◆ PROVIDED RECORDS:
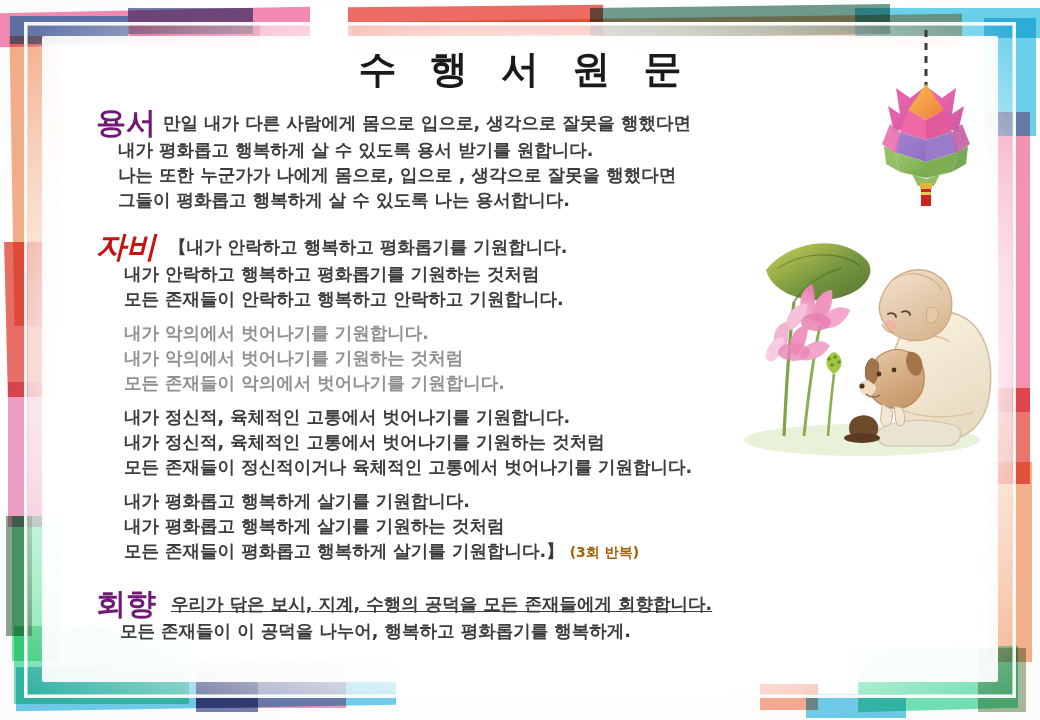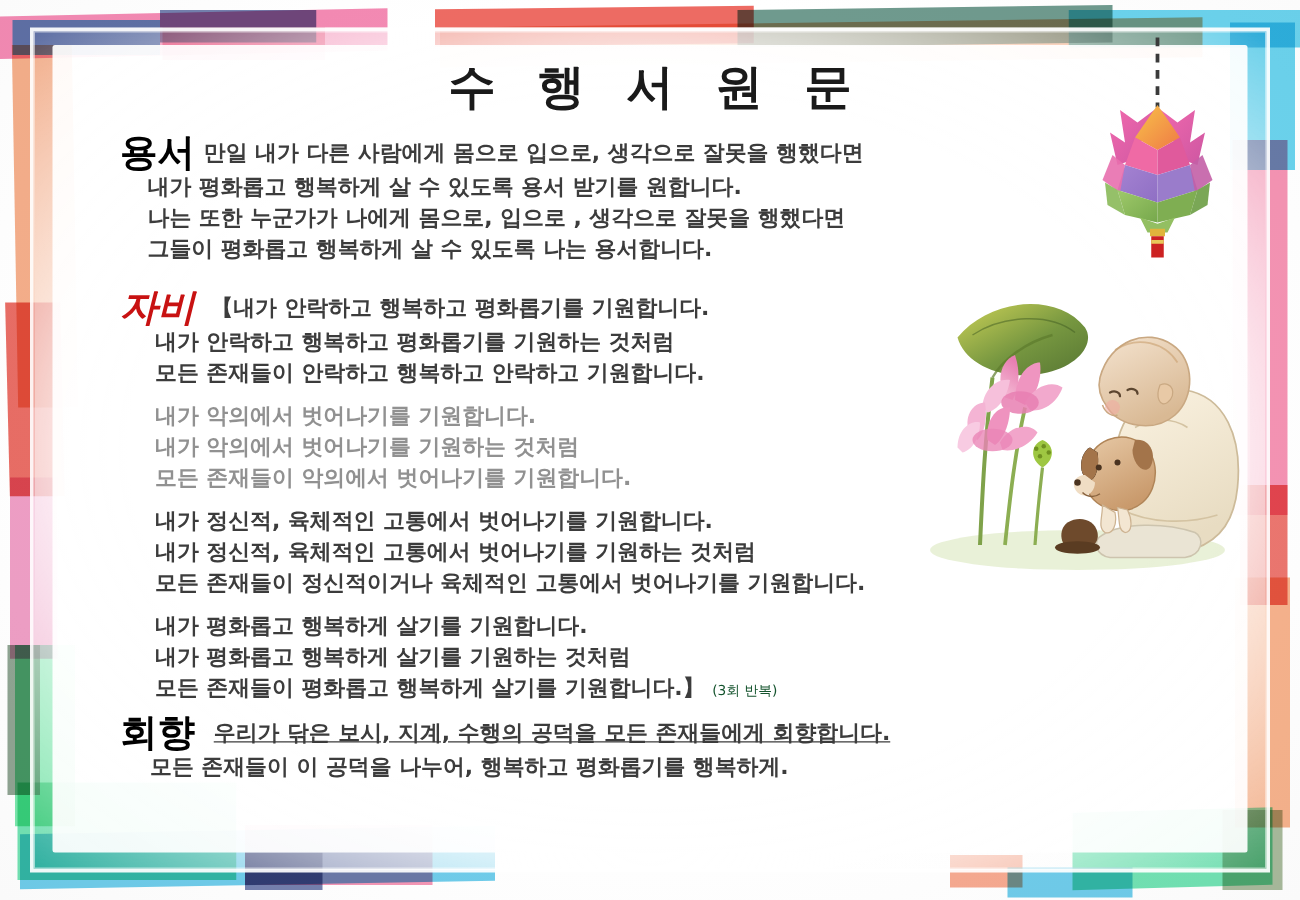--- a/index.html
+++ b/index.html
@@ -64,7 +64,7 @@
     font-size:30px;font-weight:bold;line-height:1;
     display:inline-block;vertical-align:baseline;
   }
-  .blue{color:#000000;}
+  .blue{color:#701a75;}
   .red{color:#c81212;font-style:italic;}
 
   .line{

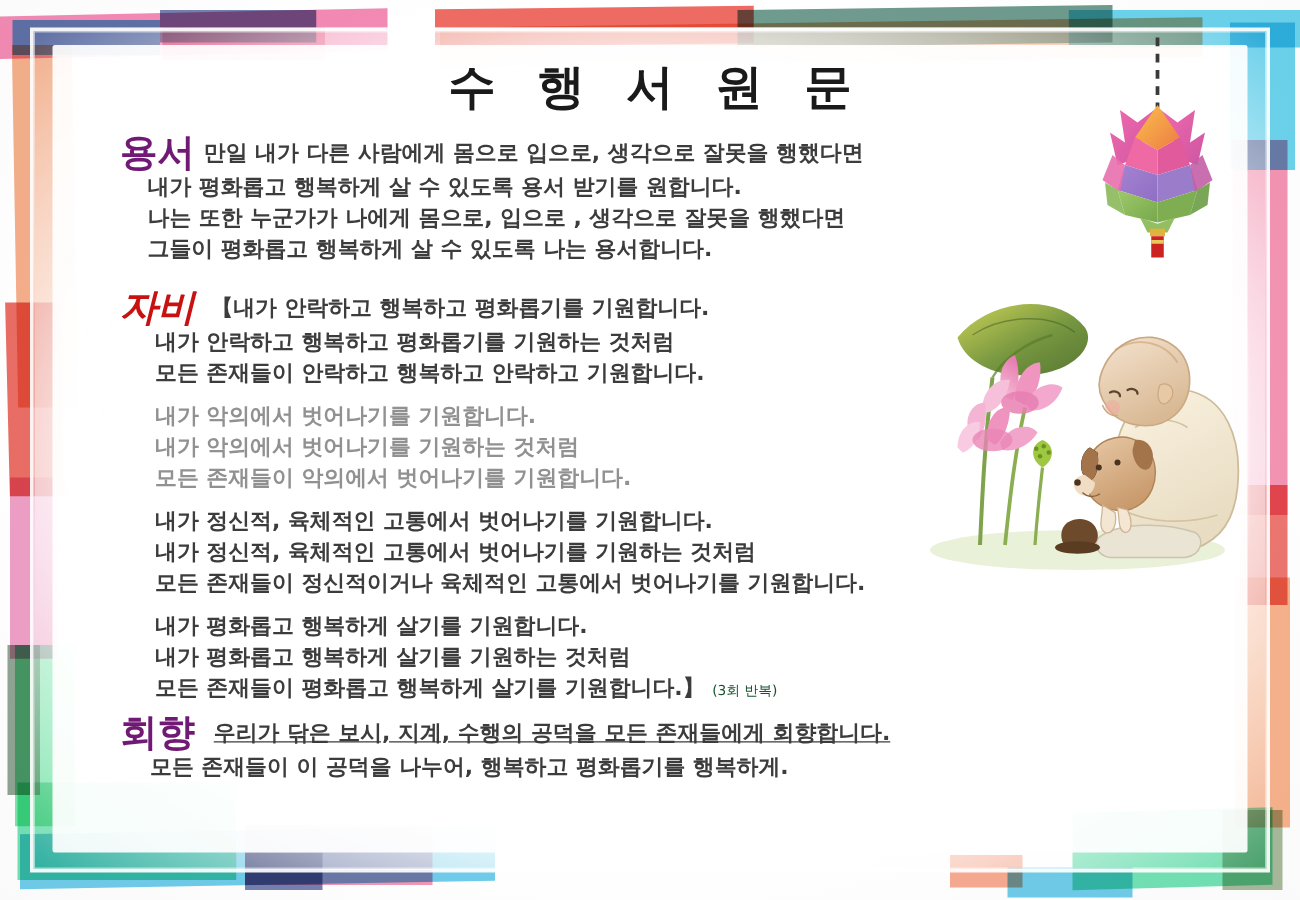--- a/index.html
+++ b/index.html
@@ -76,7 +76,7 @@
   .firstline .line{padding-bottom:2px;}
 
   .stanza{margin-top:9px;}
-  .note{color:#14532d;font-size:11px;font-weight:normal;}
+  .note{color:#a16207;font-size:14px;font-weight:bold;}
   .brk{font-weight:bold;}
 
   

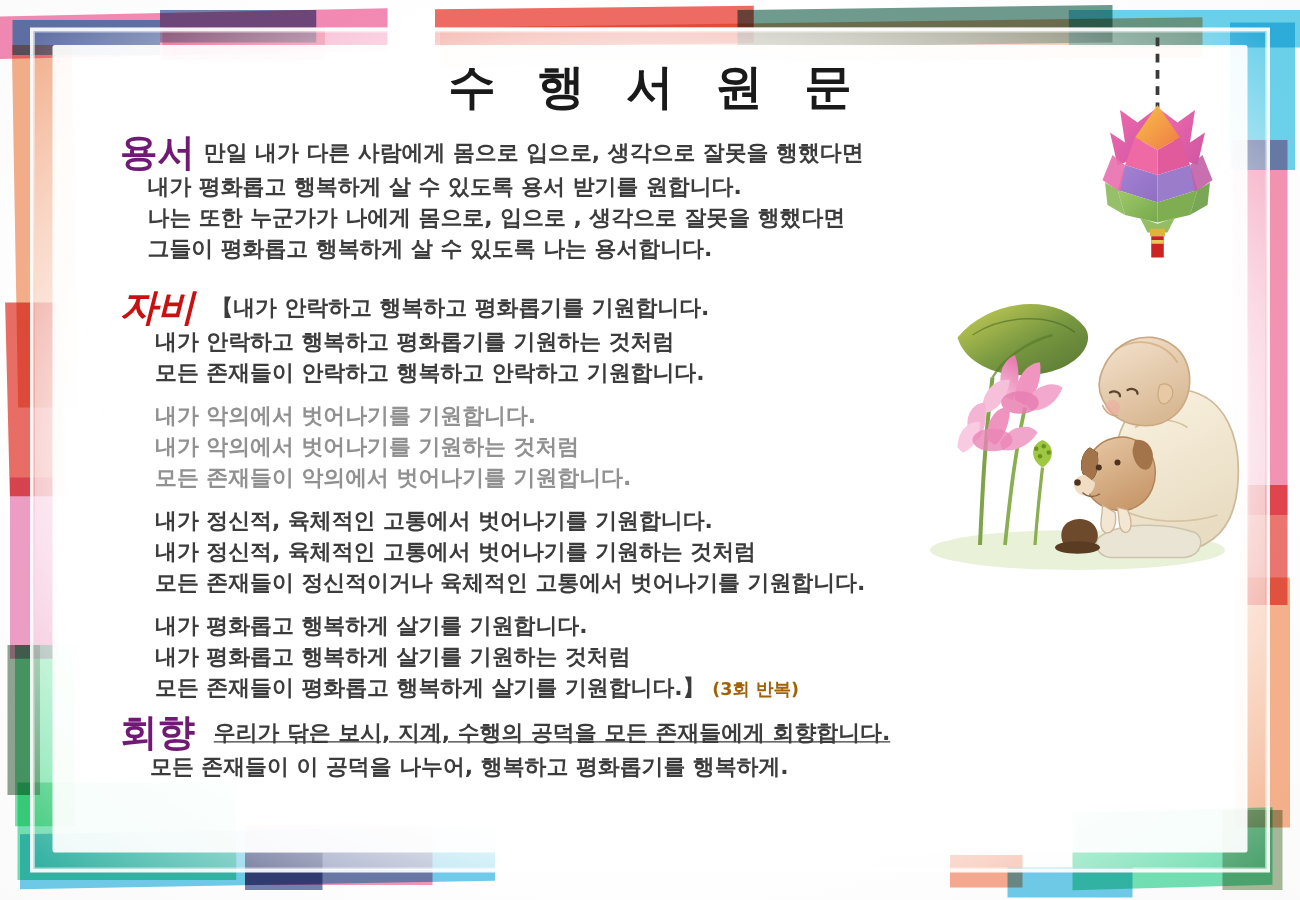--- a/index.html
+++ b/index.html
@@ -84,7 +84,7 @@
   #sec-yongseo .body{margin-left:22px;}
   #sec-jabi{left:96px;top:232px;}
   #sec-jabi .body{margin-left:28px;}
-  #sec-hoehyang{left:96px;top:572px;}
+  #sec-hoehyang{left:96px;top:589px;}
   #sec-hoehyang .body{margin-left:24px;}
 
   

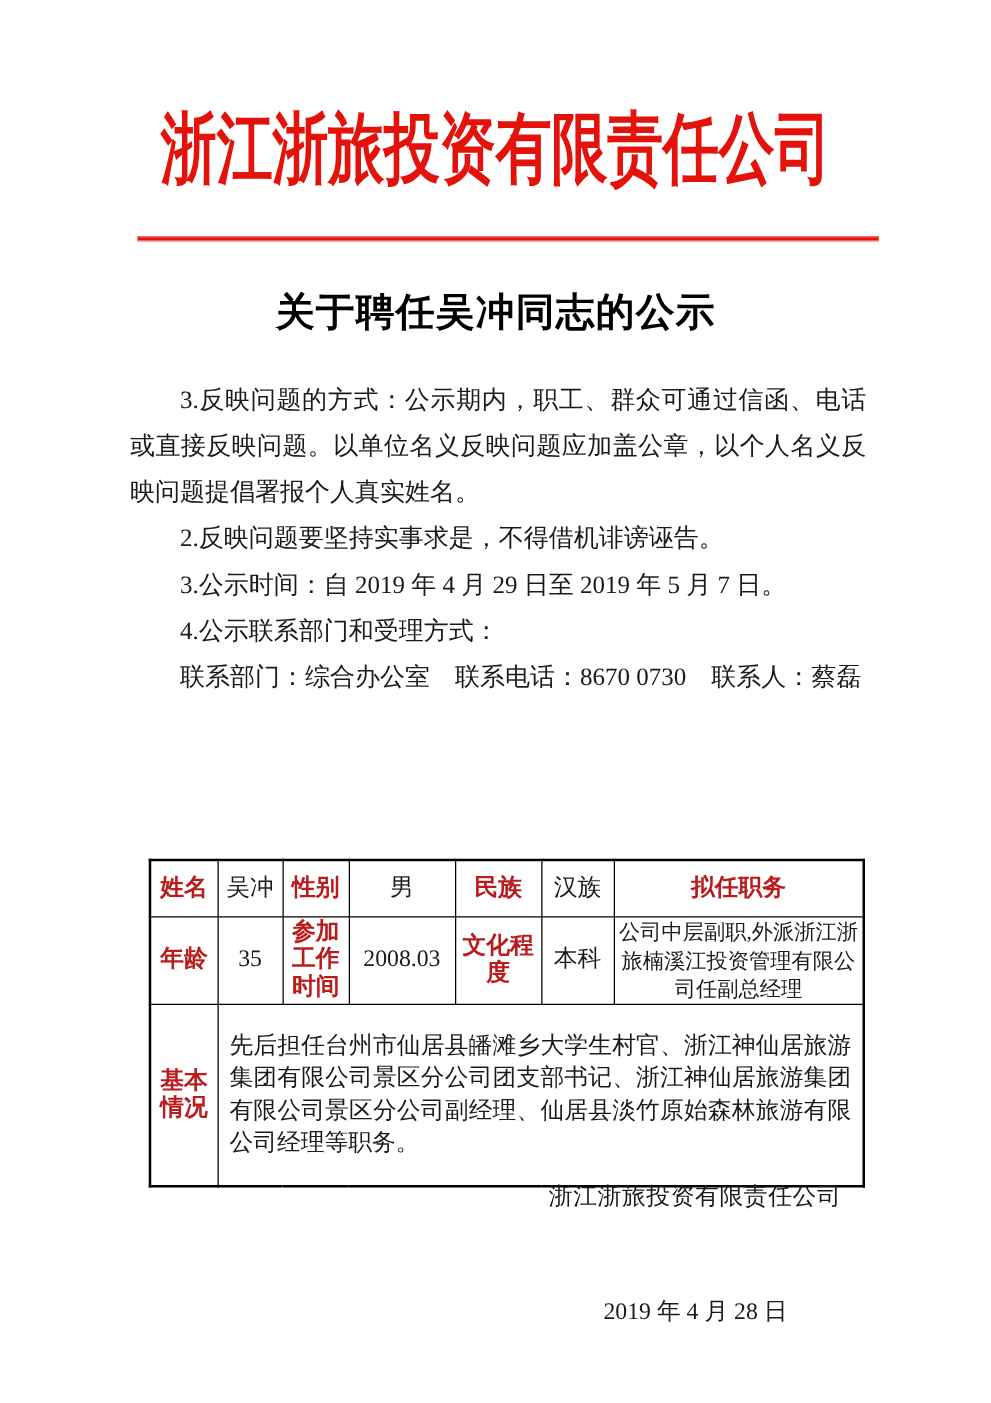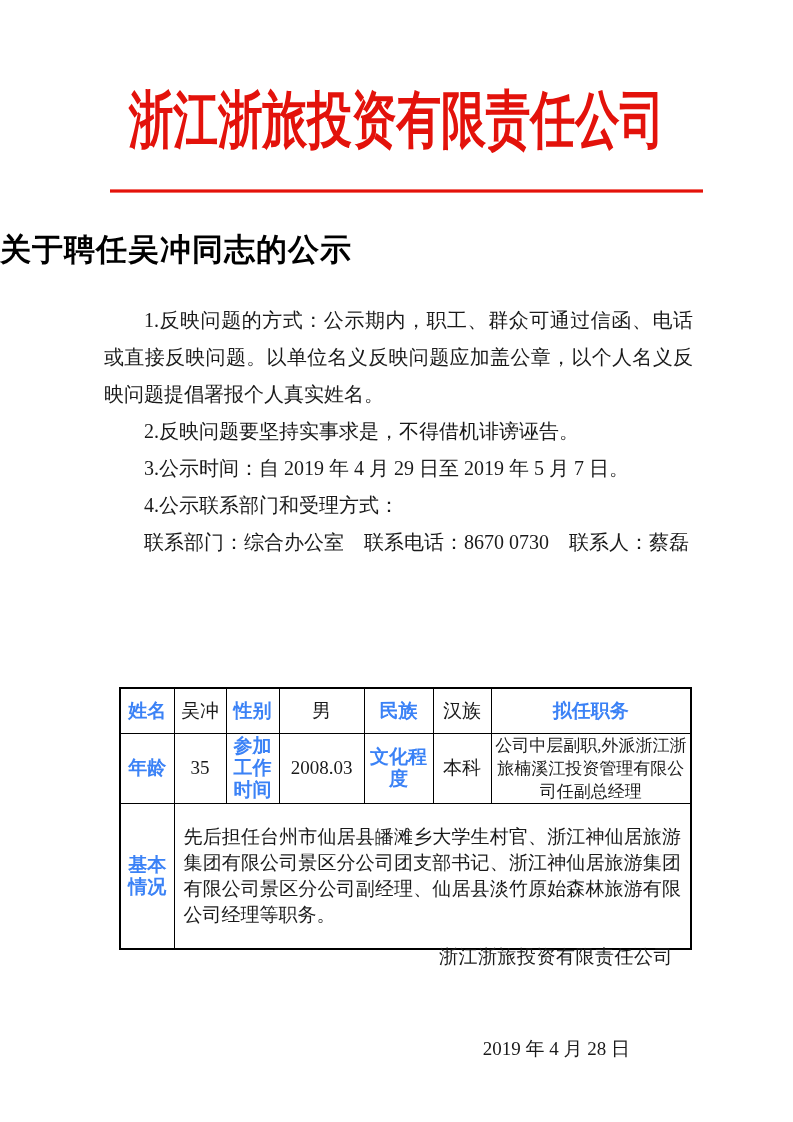--- a/index.html
+++ b/index.html
@@ -48,6 +48,7 @@
     top: 229px;
     left: 0;
     width: 793px;
+    text-align: center;
     font-size: 31px;
     font-weight: bold;
     color: #000000;

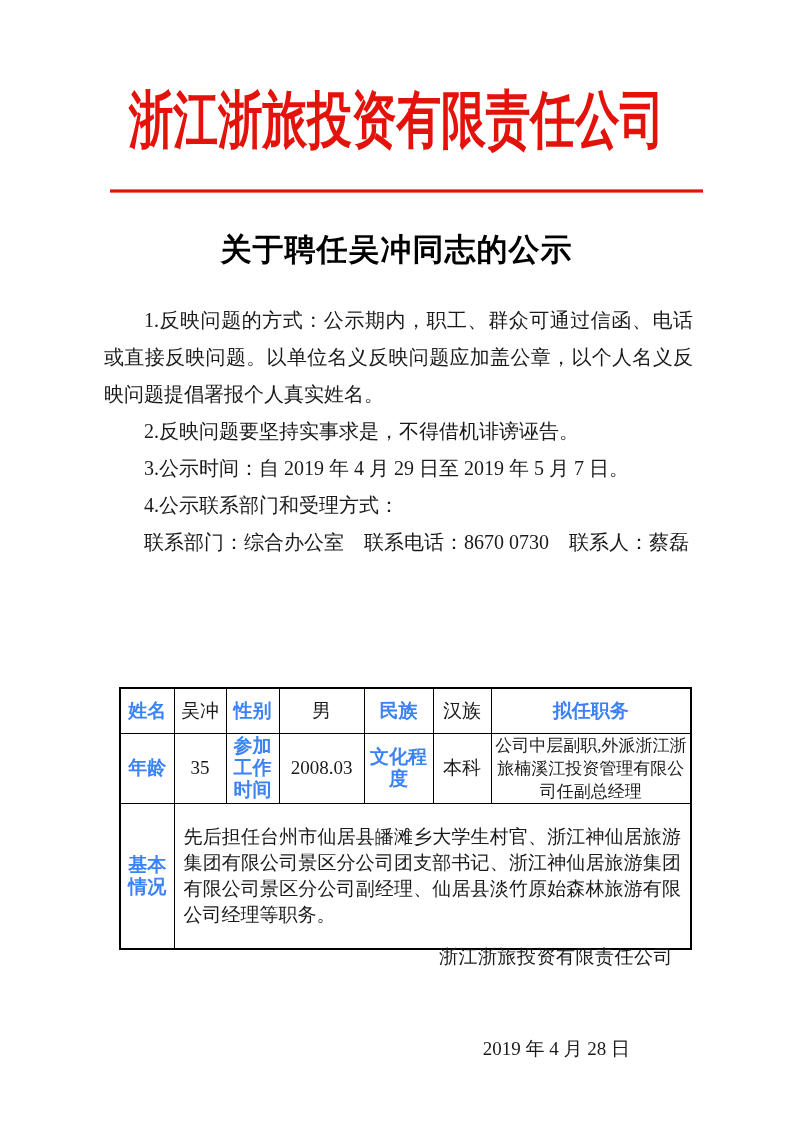--- a/index.html
+++ b/index.html
@@ -138,7 +138,7 @@
   <div class="doc-title">关于聘任吴冲同志的公示</div>
 
   <div class="body-text">
-    <p>1.反映问题的方式：公示期内，职工、群众可通过信函、电话或直接反映问题。以单位名义反映问题应加盖公章，以个人名义反映问题提倡署报个人真实姓名。</p>
+    <p>3.反映问题的方式：公示期内，职工、群众可通过信函、电话或直接反映问题。以单位名义反映问题应加盖公章，以个人名义反映问题提倡署报个人真实姓名。</p>
     <p>2.反映问题要坚持实事求是，不得借机诽谤诬告。</p>
     <p>3.公示时间：自 2019 年 4 月 29 日至 2019 年 5 月 7 日。</p>
     <p>4.公示联系部门和受理方式：</p>

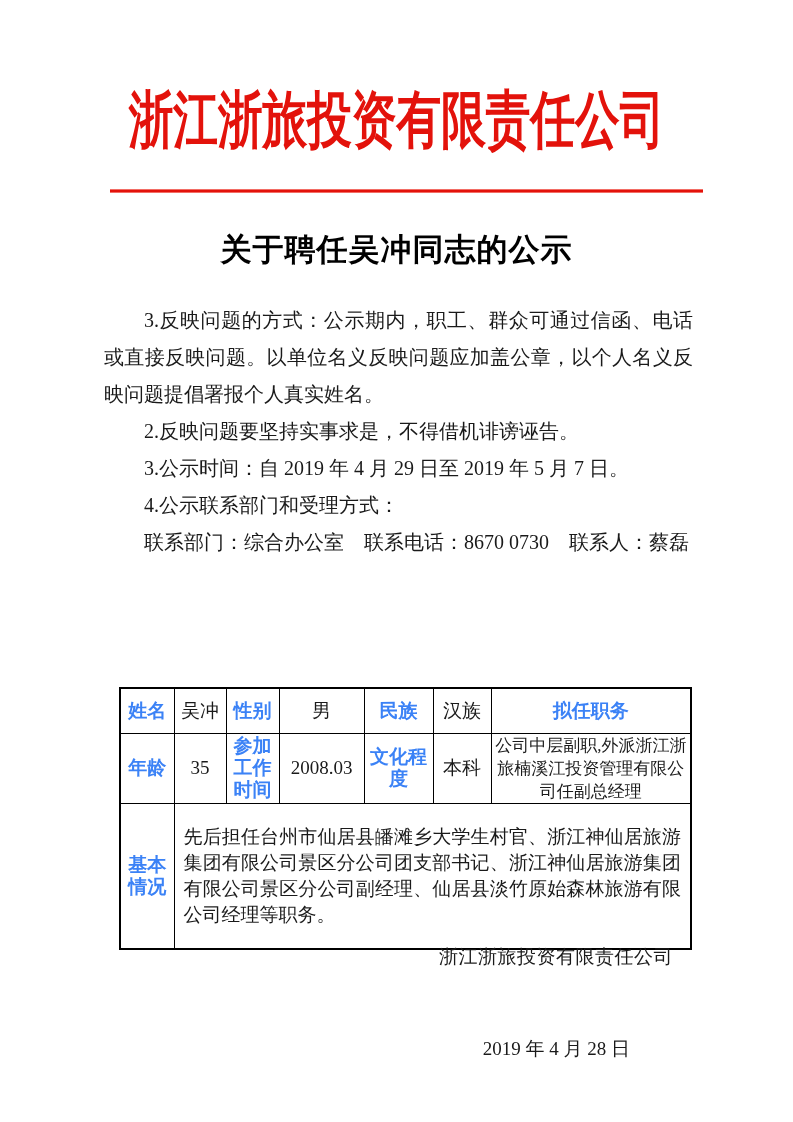--- a/index.html
+++ b/index.html
@@ -90,7 +90,7 @@
     font-weight: bold;
     font-size: 19px;
     line-height: 22px;
-    color: #3b82f6;
+    color: #b91c1c;
   }
   .info-table td.val {
     font-size: 19px;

◆ ACTIVITY: Please find every line in the records above that holds the word "align" and copy it.

◆ SOLUTION FOR THIS EXERCISE:
     display:inline-block;vertical-align:baseline;
+    text-align: center;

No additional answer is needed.